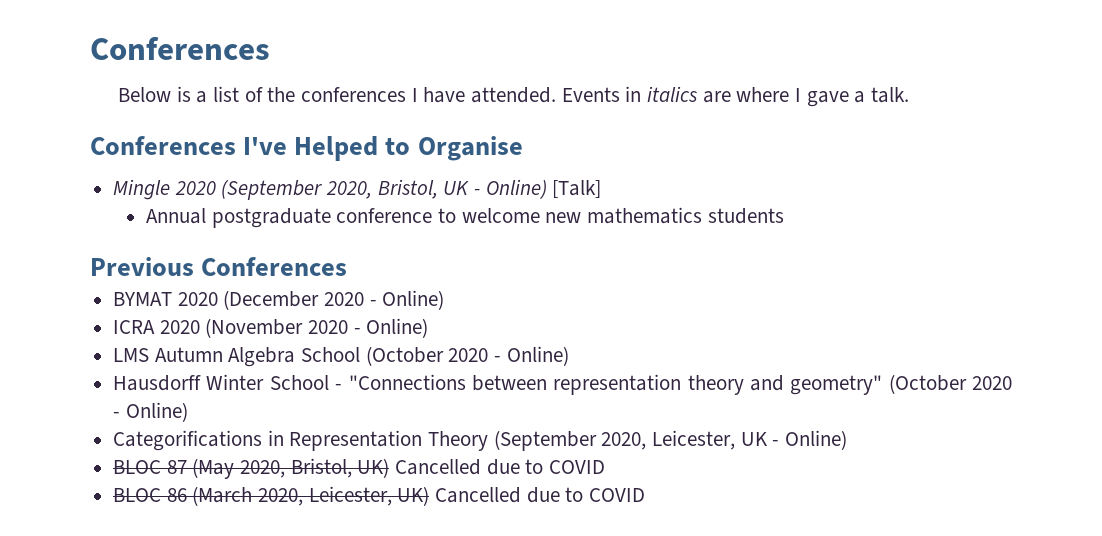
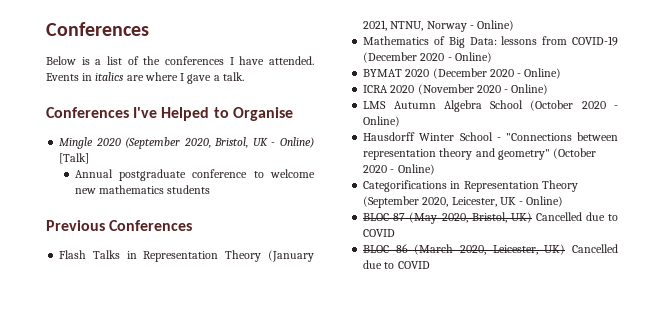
(348, 266) none -> [59,250,314,262] [363,20,515,32] [363,36,618,48] [363,52,492,63] // Flash Talks in Representation Theory (January 2021, NTNU, Norway - Online) // Mathematics of Big Data: lessons from COVID-19 (December 2020 - Online)

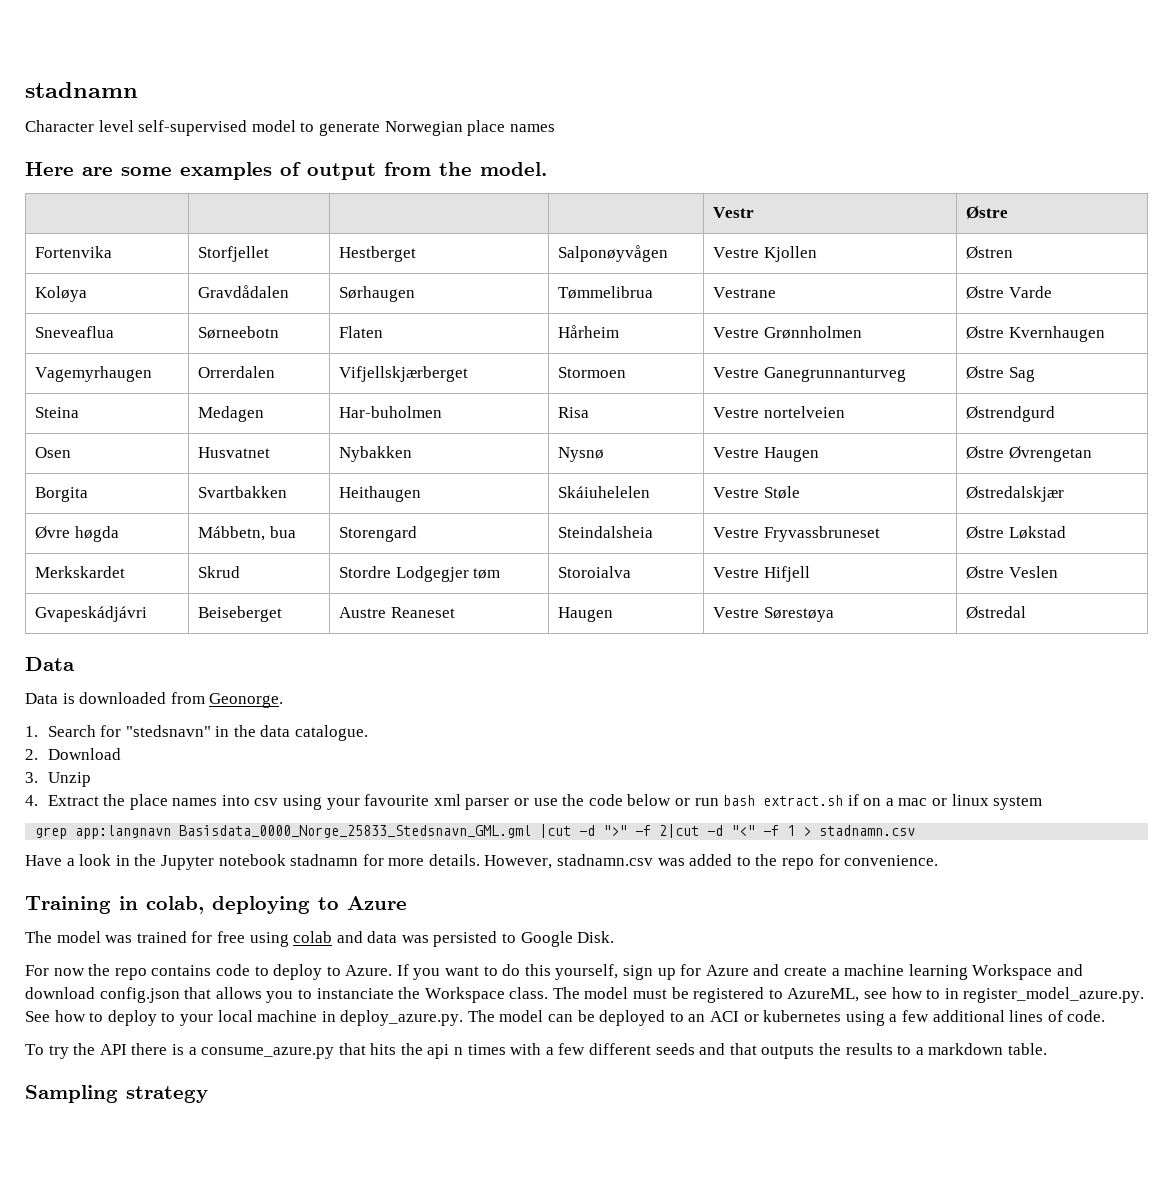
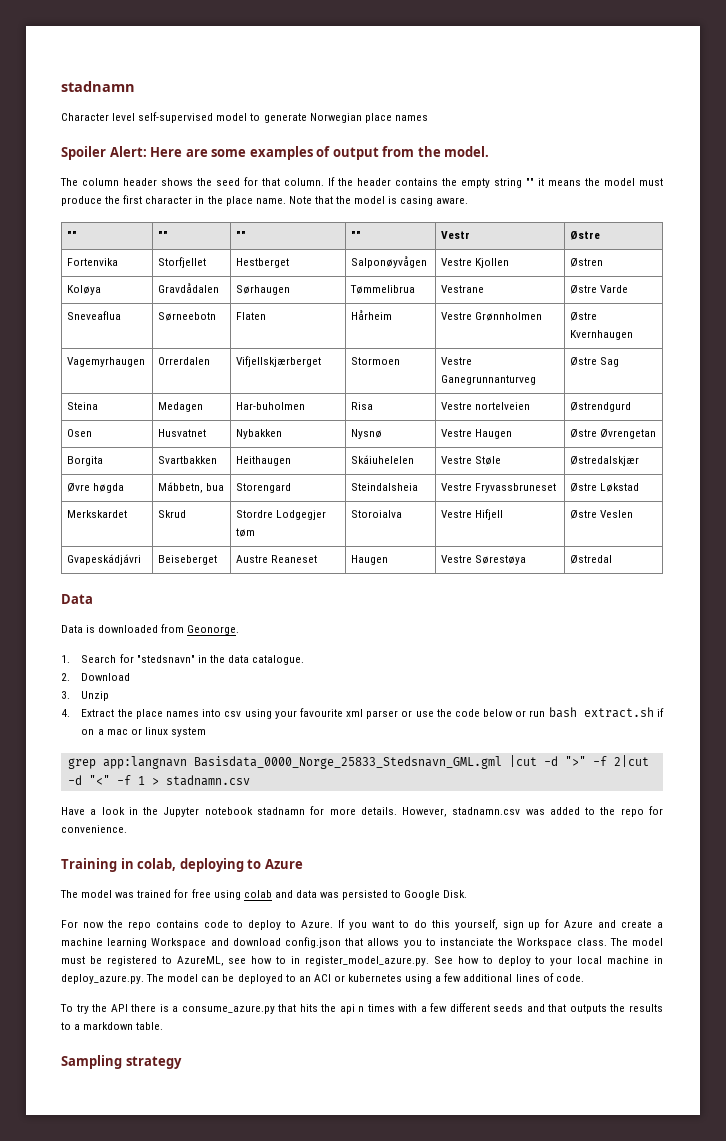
(555, 128) none -> [61,146,147,160] Spoiler Alert:
(547, 169) // | | | -> [60,177,663,188] [61,195,469,206] [67,231,78,239] [158,231,169,239] [236,231,247,239] [351,231,362,239] // The column header shows the seed for that column. If the header contains the empty string "" it means the model must produce the first character in the place name. Note that the model is casing aware. // "" | "" | "" | ""

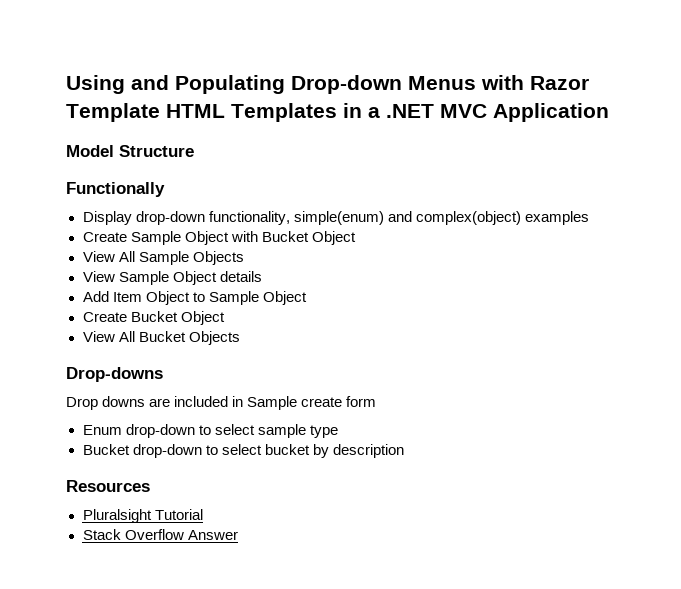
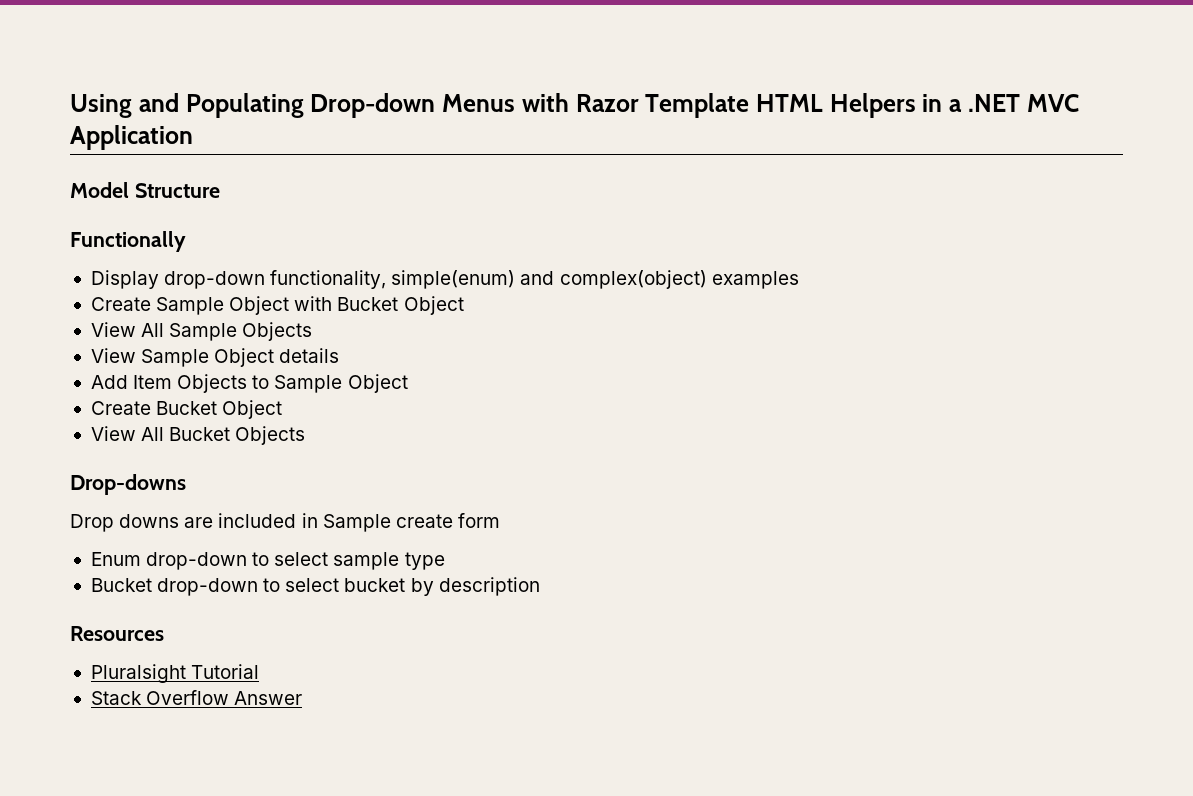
[231,103,337,122] Templates -> [829,93,916,118] Helpers
[145,291,190,305] Object -> [177,374,248,393] Objects

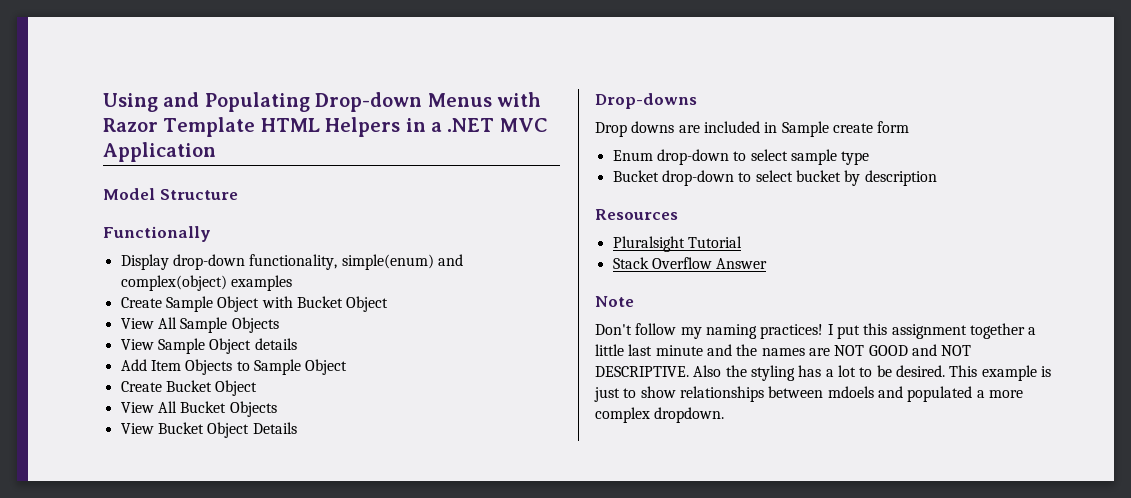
(306, 435) none -> [120,422,297,438] // View Bucket Object Details
(303, 698) none -> [595,296,634,307] [595,323,1037,339] [595,344,972,356] [595,365,1051,381] [594,386,1023,402] [595,407,725,423] // Note // Don't follow my naming practices! I put this assignment together a little last minute and the names are NOT GOOD and NOT DESCRIPTIVE. Also the styling has a lot to be desired. This example is just to show relationships between mdoels and populated a more complex dropdown.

(Task prompt) Could you restate the material word for word, skipping any pictures it holds?

(Response for this exercise)
(348, 266) none -> [59,250,314,262] [363,20,515,32] [363,36,618,48] [363,52,492,63] // Flash Talks in Representation Theory (January 2021, NTNU, Norway - Online) // Mathematics of Big Data: lessons from COVID-19 (December 2020 - Online)

(555, 128) none -> [61,146,147,160] Spoiler Alert:
(547, 169) // | | | -> [60,177,663,188] [61,195,469,206] [67,231,78,239] [158,231,169,239] [236,231,247,239] [351,231,362,239] // The column header shows the seed for that column. If the header contains the empty string "" it means the model must produce the first character in the place name. Note that the model is casing aware. // "" | "" | "" | ""

[231,103,337,122] Templates -> [829,93,916,118] Helpers
[145,291,190,305] Object -> [177,374,248,393] Objects

(306, 435) none -> [120,422,297,438] // View Bucket Object Details
(303, 698) none -> [595,296,634,307] [595,323,1037,339] [595,344,972,356] [595,365,1051,381] [594,386,1023,402] [595,407,725,423] // Note // Don't follow my naming practices! I put this assignment together a little last minute and the names are NOT GOOD and NOT DESCRIPTIVE. Also the styling has a lot to be desired. This example is just to show relationships between mdoels and populated a more complex dropdown.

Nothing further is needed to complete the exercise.